Output the lines of the records exactly, from the first through the one containing "the recently passed". Omit all pictures.

Source records
□ □ □ □

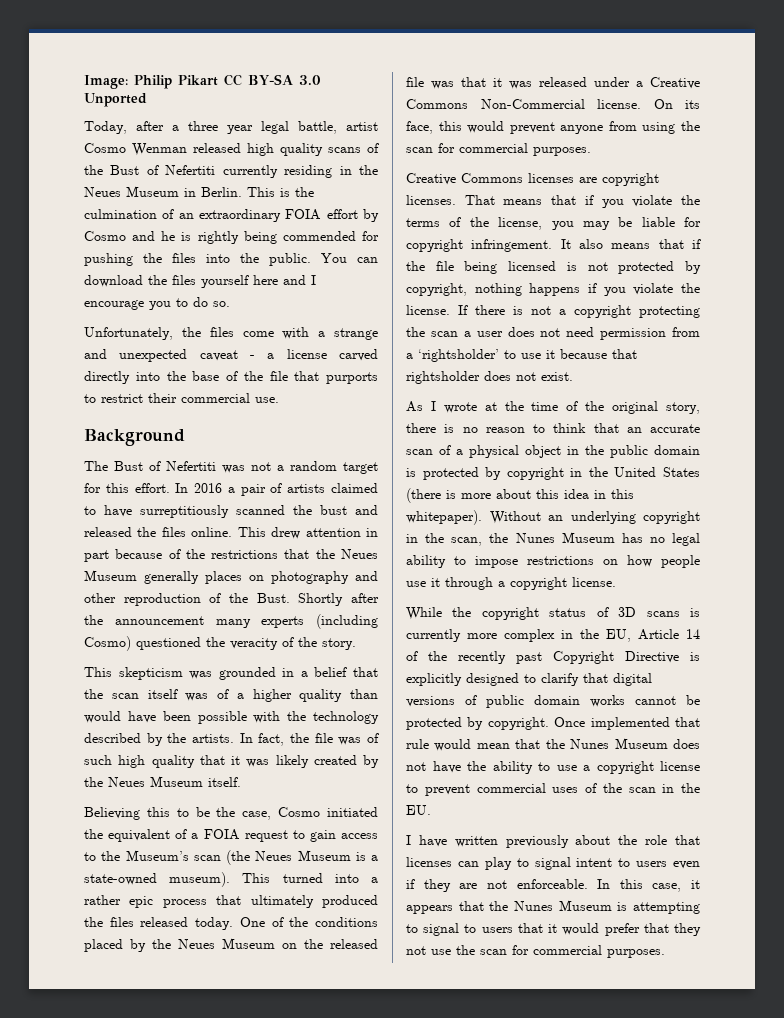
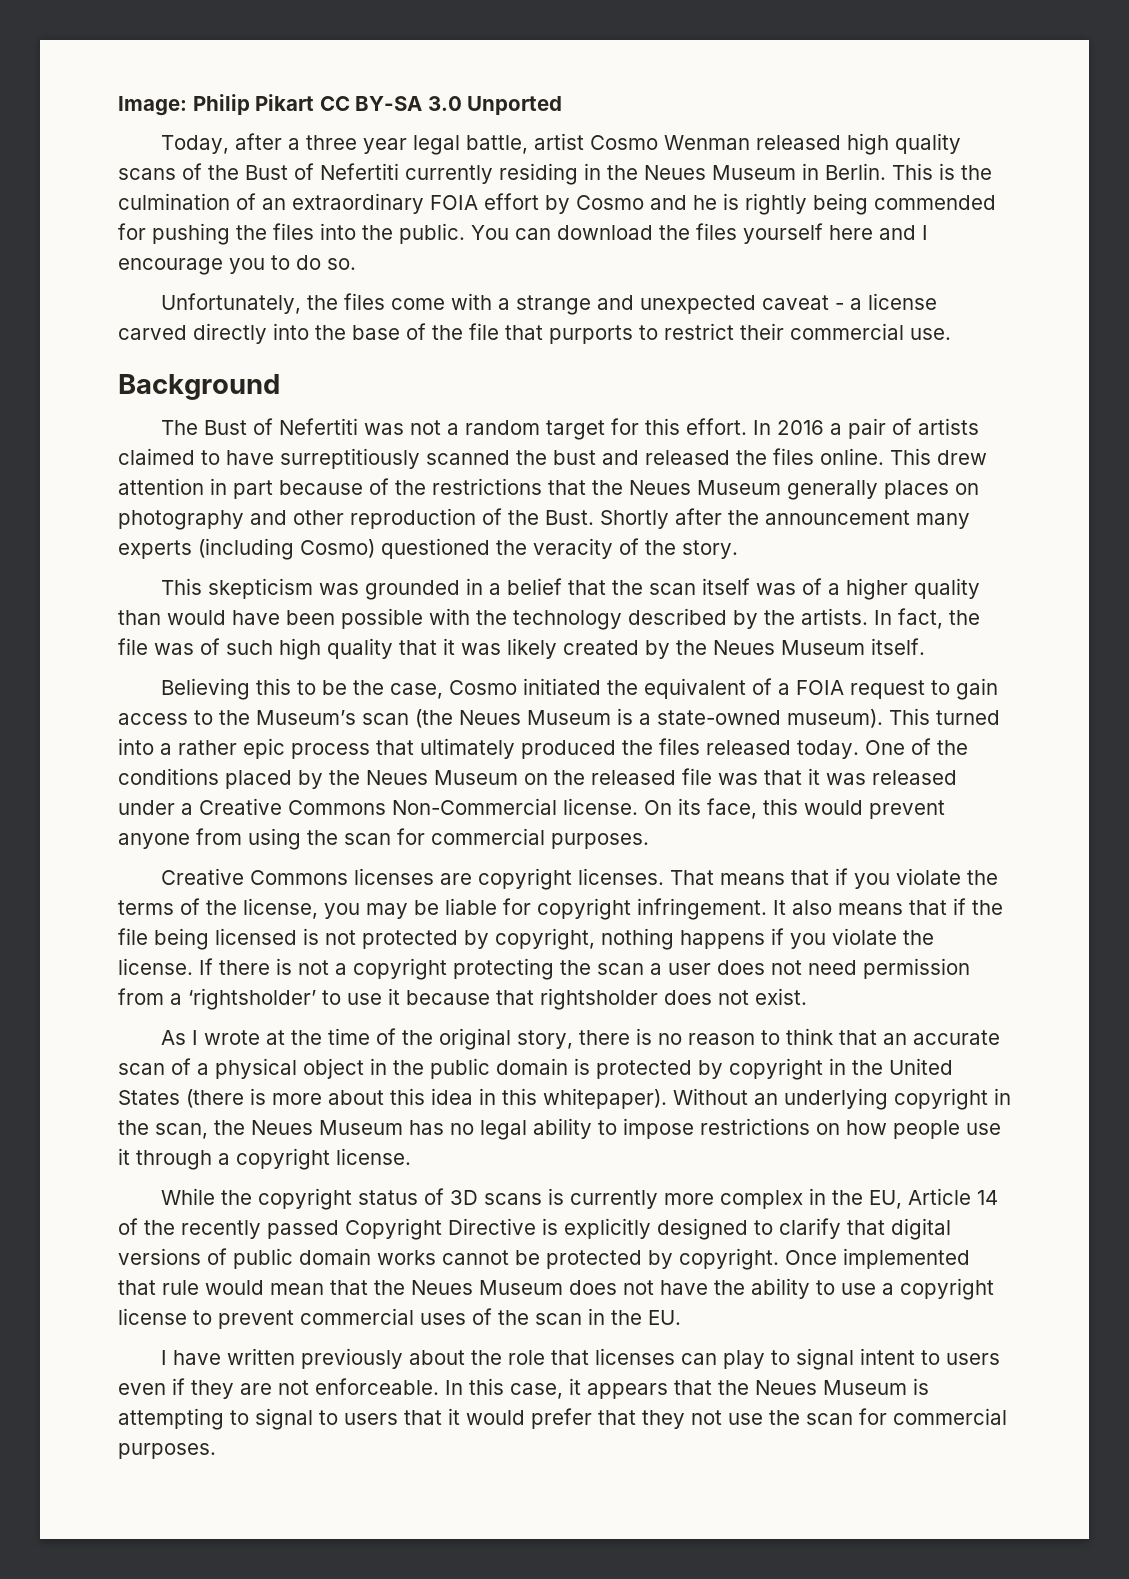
- Without an underlying copyright in the scan, the Nunes Museum has no legal ability to impose restrictions on how people use it through a copyright license.
+ Without an underlying copyright in the scan, the Neues Museum has no legal ability to impose restrictions on how people use it through a copyright license.
- While the copyright status of 3D scans is currently more complex in the EU, Article 14 of the recently past Copyright Directive is explicitly designed to clarify that digital versions of public domain works cannot be protected by copyright.
+ While the copyright status of 3D scans is currently more complex in the EU, Article 14 of the recently passed Copyright Directive is explicitly designed to clarify that digital versions of public domain works cannot be protected by copyright.
- Once implemented that rule would mean that the Nunes Museum does not have the ability to use a copyright license to prevent commercial uses of the scan in the EU.
+ Once implemented that rule would mean that the Neues Museum does not have the ability to use a copyright license to prevent commercial uses of the scan in the EU.
- In this case, it appears that the Nunes Museum is attempting to signal to users that it would prefer that they not use the scan for commercial purposes.
+ In this case, it appears that the Neues Museum is attempting to signal to users that it would prefer that they not use the scan for commercial purposes.

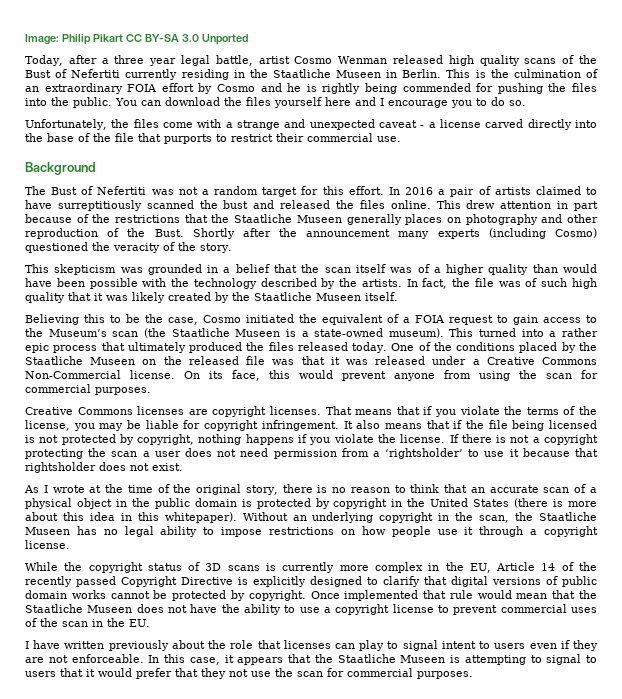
- Today, after a three year legal battle, artist Cosmo Wenman released high quality scans of the Bust of Nefertiti currently residing in the Neues Museum in Berlin.
+ Today, after a three year legal battle, artist Cosmo Wenman released high quality scans of the Bust of Nefertiti currently residing in the Staatliche Museen in Berlin.
- This drew attention in part because of the restrictions that the Neues Museum generally places on photography and other reproduction of the Bust.
+ This drew attention in part because of the restrictions that the Staatliche Museen generally places on photography and other reproduction of the Bust.
- In fact, the file was of such high quality that it was likely created by the Neues Museum itself.
+ In fact, the file was of such high quality that it was likely created by the Staatliche Museen itself.
- Believing this to be the case, Cosmo initiated the equivalent of a FOIA request to gain access to the Museum’s scan (the Neues Museum is a state-owned museum).
+ Believing this to be the case, Cosmo initiated the equivalent of a FOIA request to gain access to the Museum’s scan (the Staatliche Museen is a state-owned museum).
- One of the conditions placed by the Neues Museum on the released file was that it was released under a Creative Commons Non-Commercial license.
+ One of the conditions placed by the Staatliche Museen on the released file was that it was released under a Creative Commons Non-Commercial license.
- Without an underlying copyright in the scan, the Neues Museum has no legal ability to impose restrictions on how people use it through a copyright license.
+ Without an underlying copyright in the scan, the Staatliche Museen has no legal ability to impose restrictions on how people use it through a copyright license.
- Once implemented that rule would mean that the Neues Museum does not have the ability to use a copyright license to prevent commercial uses of the scan in the EU.
+ Once implemented that rule would mean that the Staatliche Museen does not have the ability to use a copyright license to prevent commercial uses of the scan in the EU.
- In this case, it appears that the Neues Museum is attempting to signal to users that it would prefer that they not use the scan for commercial purposes.
+ In this case, it appears that the Staatliche Museen is attempting to signal to users that it would prefer that they not use the scan for commercial purposes.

□ □ □ □

» **Answer for this exercise**:
- Without an underlying copyright in the scan, the Nunes Museum has no legal ability to impose restrictions on how people use it through a copyright license.
+ Without an underlying copyright in the scan, the Neues Museum has no legal ability to impose restrictions on how people use it through a copyright license.
- While the copyright status of 3D scans is currently more complex in the EU, Article 14 of the recently past Copyright Directive is explicitly designed to clarify that digital versions of public domain works cannot be protected by copyright.
+ While the copyright status of 3D scans is currently more complex in the EU, Article 14 of the recently passed Copyright Directive is explicitly designed to clarify that digital versions of public domain works cannot be protected by copyright.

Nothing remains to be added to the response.